ダウナー系な先輩の愛の言葉が難読速記文字な件

 謎のメモを手にしたまま、僕は放課後を迎えた。書かれているものが英語なのか日本語なのか、そもそも文字なのかすらわからないので誰に聞けばいいかもわからない。

「もしかして、これが解読できたら、僕は八馬先輩に弟子にしてもらえるかもってこと?」

 そういうチャレンジであるというならば何がなんでも解き明かさなくては! ……とは思うものの、やはりとっかかりがまったくつかめないので読み解くも何もない。そもそもチャレンジじゃないかもしれないし。
 昼休みに英語の先生の所に言ったけれどいわゆる筆記体の文字でもないって言われたし、当然そうなると図書館でも調べようがない。司書の先生にも聞いてみたけど、「何かの暗号かしらね?」と言われたくらいだ。

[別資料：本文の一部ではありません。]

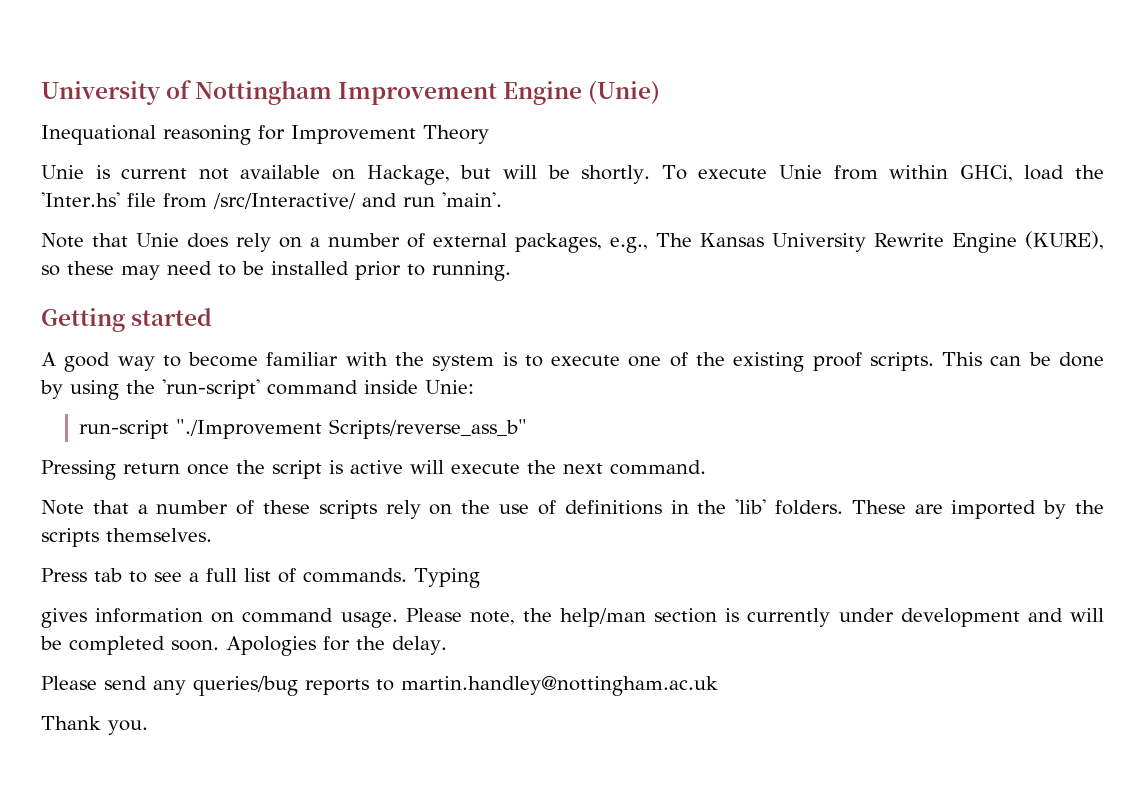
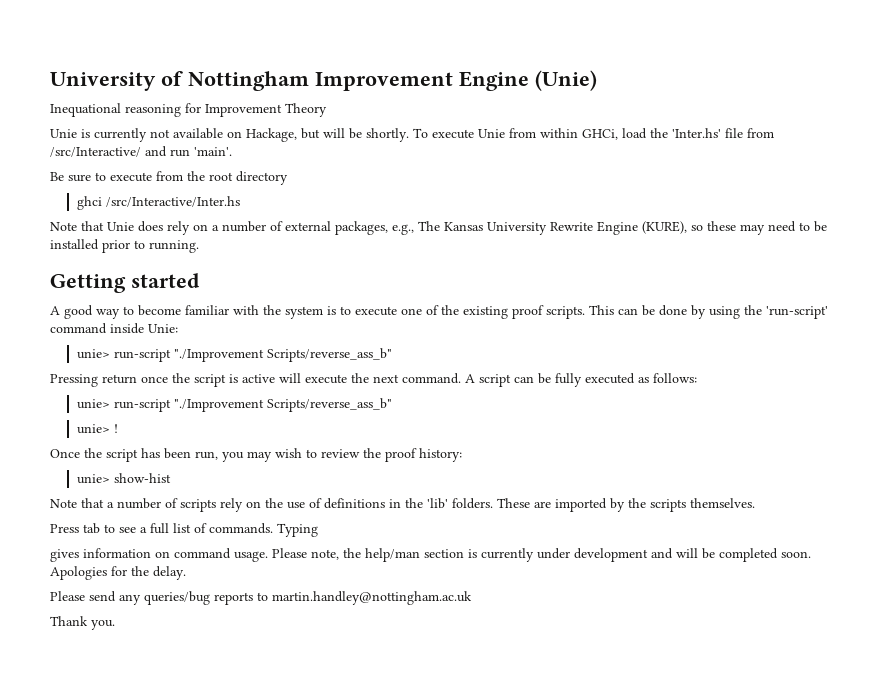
[121,168,188,179] current -> [94,128,147,142] currently
(502, 199) none -> [50,171,288,185] [76,196,240,210] // Be sure to execute from the root directory // ghci /src/Interactive/Inter.hs
(474, 387) none -> [76,349,110,359] unie>
(706, 467) none -> [465,373,697,387] [76,398,392,412] [76,424,118,434] [50,448,462,462] [76,473,171,484] A script can be fully executed as follows: // unie> run-script "./Improvement Scripts/reverse_ass_b" // unie> ! // Once the script has been run, you may wish to review the proof history: // unie> show-hist
[263,500,311,514] these -> (178, 503) none

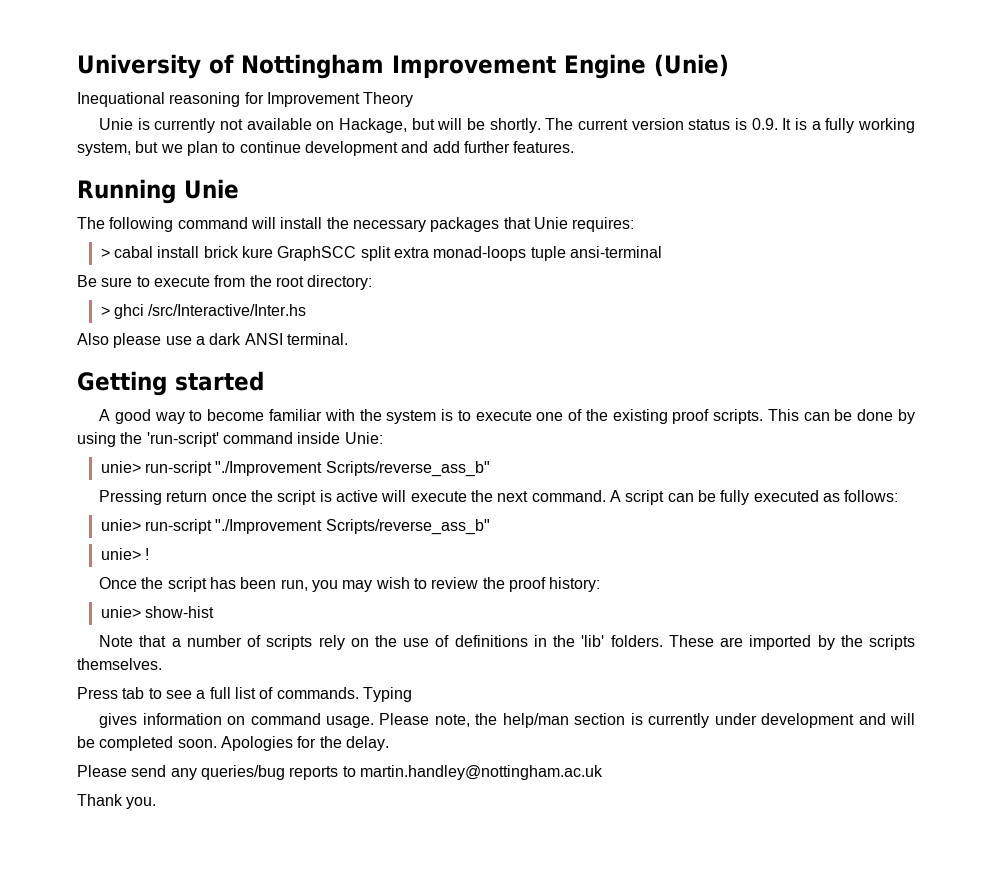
[413,128,774,140] [50,146,232,157] To execute Unie from within GHCi, load the 'Inter.hs' file from /src/Interactive/ and run 'main'. -> [545,118,916,133] [77,141,575,156] [77,179,239,204] [77,217,635,232] [100,246,662,261] The current version status is 0.9. It is a fully working system, but we plan to continue development and add further features. // Running Unie // The following command will install the necessary packages that Unie requires: // > cabal install brick kure GraphSCC split extra monad-loops tuple ansi-terminal
[236,171,288,185] directory // -> [307,275,373,290] [100,306,110,316] directory: // >
[50,221,827,235] [50,239,199,253] Note that Unie does rely on a number of external packages, e.g., The Kansas University Rewrite Engine (KURE), so these may need to be installed prior to running. -> [77,333,348,348] Also please use a dark ANSI terminal.

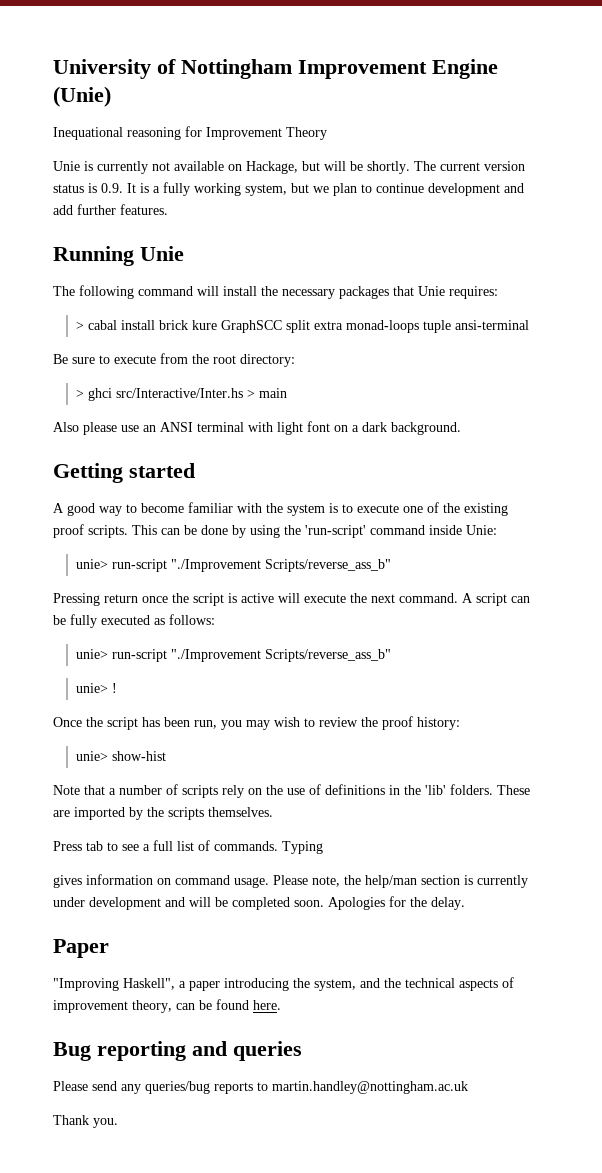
[148,304,307,316] /src/Interactive/Inter.hs -> [115,388,287,398] src/Interactive/Inter.hs > main
[195,333,348,345] a dark ANSI terminal. -> [143,421,461,435] an ANSI terminal with light font on a dark background.
(389, 743) none -> [53,939,109,958] [53,977,514,991] [53,999,281,1013] [53,1041,302,1061] // Paper // "Improving Haskell", a paper introducing the system, and the technical aspects of improvement theory, can be found here. // Bug reporting and queries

「とりあえず線がいくつかずつ繋がっているから……一つの言葉なのかな? でもなんて書いてあるのか……」

 完全にお手上げだ。折角先輩と話すきっかけが出来て弟子にして下さいとまで言ったのに、このままでは僕はかわいい系なままだ! 折角高校デビューしようと思ってるのに!
 そう頭を抱えて唸りつつ階段に座っていると、ひらひらと何かが落ちてきて頭に乗っかった。それは手に取ると何かが書かれた紙だった。
 何事だろう? と上を向いたその時、まるで雪が舞うように白い紙が大量に降って来たのだ。

「え? え? なにこれ!?」

 慌てて立ち上がりあたりを見渡すと一面白い紙だらけ。これは踏んづけたら転びそうだなと思い、僕はとりあえず手近な紙を集めていく。それにしてもすごい量だ。ざっと百枚はくだらないんじゃないか?
 そう思いながら集めた紙を何気なく見てみると、そこには今朝八馬先輩にもらったメモに書かれていた謎の記号にそっくりなものが書かれているではないか。
 もちろん書かれているものがまったく同じではないんだけれど、短い線や長い線、マルやバツみたいなものがずらっと書かれているのだ。

「え、これ……先輩のと同じ?」

 どういうことだろう。なんでこんな不可思議なものを今日一日だけで二回も目にするんだろう。まるで何かの暗示だろうかと、一瞬ぞくりとしていると、「あー、悪い。紙で切ったりしてない?」と見覚えのある青いネクタイの男子生徒が階段を降りてくる――と思ったら、それは八馬先輩だった。手には紙の束を抱えている。

「あれ? 今朝の、えーっと……七瀬くん?」
「あ、はい、そうです!」

 先輩に名前を覚えられていた! それが嬉しくて勢いまた先輩に弟子入りの思いをぶつけそうになったけれど、ふと、手渡した紙に書かれていた文字に目が行く。今朝もらったメモと同じような何かが書かれているそれは、一体何なんだろうか。
 八馬先輩は僕から紙を受け取ると、「じゃあ」と言って背を向けて去っていこうとする。折角また奇跡のように学校内で会えたのに。いまを逃したら、学年が違う僕が先輩に話しかけるチャンスを逃すようなもんだ。そんな気がして、咄嗟(とっさ)に先輩のブレザーの裾をつかんでいた。

「あ、あの、先輩!」
「なに?」
「そ、その、紙に書かれているものって何ですか?」
「これ? 速記文字」
「そ、そっきもじ?? なんで先輩はその、えーっと速記文字? が書けるんですか?」
「一応、速記部だから」
「そっきぶ……? ってことはこれを書いてる部活ってこと? 書く部活? 書道部みたいな?」

 きょとんとして僕がそう聞き返すと、八馬先輩はぷはっと耐えかねたように吹き出して、お腹を抱えて笑い出した。それまでの気だるげでクールにさえ見えていた雰囲気が一転して、パッと花が咲いたみたいだ。
 なんてきれいな笑顔なんだろう。八馬先輩が笑うところ、もっと近くでいっぱい見たい。ただカッコいい先輩にカッコ良くなる秘訣を教えてもらいたいだけのはずなのに、何か違うよくわからない気持ちがぐぐっと湧いてくる。

「そうだねぇ、文字は書くけど書道部みたいな芸術系とは違うかな」

 文字を書くけど芸術系ではない。文字を書く部活。なんだかよくわからないそれに、僕は俄然興味が湧いてくる。そして同時に、今朝先輩にもらったメモのことを思い出した。あれに書かれていたものも、やっぱり速記文字なんだろうか。

「あの、先輩が今朝くれたメッセージも、速記文字なんですか?」
「そう。読み解くには反訳してね」
「はんやく?」

 なんか全然知らない技みたいなものを、先輩はたくさん知っている。それで綴られたメッセージに僕への気持ちが綴られているのだというのなら、その反訳というのをやってみたい。そしたらきっと、先輩からの気持ちだっていうのがわかるだろうから。
 それにもし速記文字というのが出来たら、先輩みたいにカッコ良くなれたりとかするのかも?

「部室来る?」
「行きます! って言うか、入部します!!」

 勢い前のめりで被せ気味に答える僕に、八馬先輩はきょとんと眼を丸くして固まっている。
 流石に思い立ったが吉日過ぎただろうか。でも、このチャンスを逃したら、もう次に先輩とこんなにじっくり話せる機械なんてそうそうない気さえする。
 食いつかんばかりに入部希望を申し出る僕に、先輩はまたクスッと笑った。そしてポンポンと僕の頭を撫でてこう言ってくれた。

「っはは。七瀬くんって見た目よりウザくてアツいね」

 褒められてるのか貶されてるのかわからないけれど、褒められてると思うことにしよう。
 そうして僕は、恋をするために速記部に入部することになったのだった。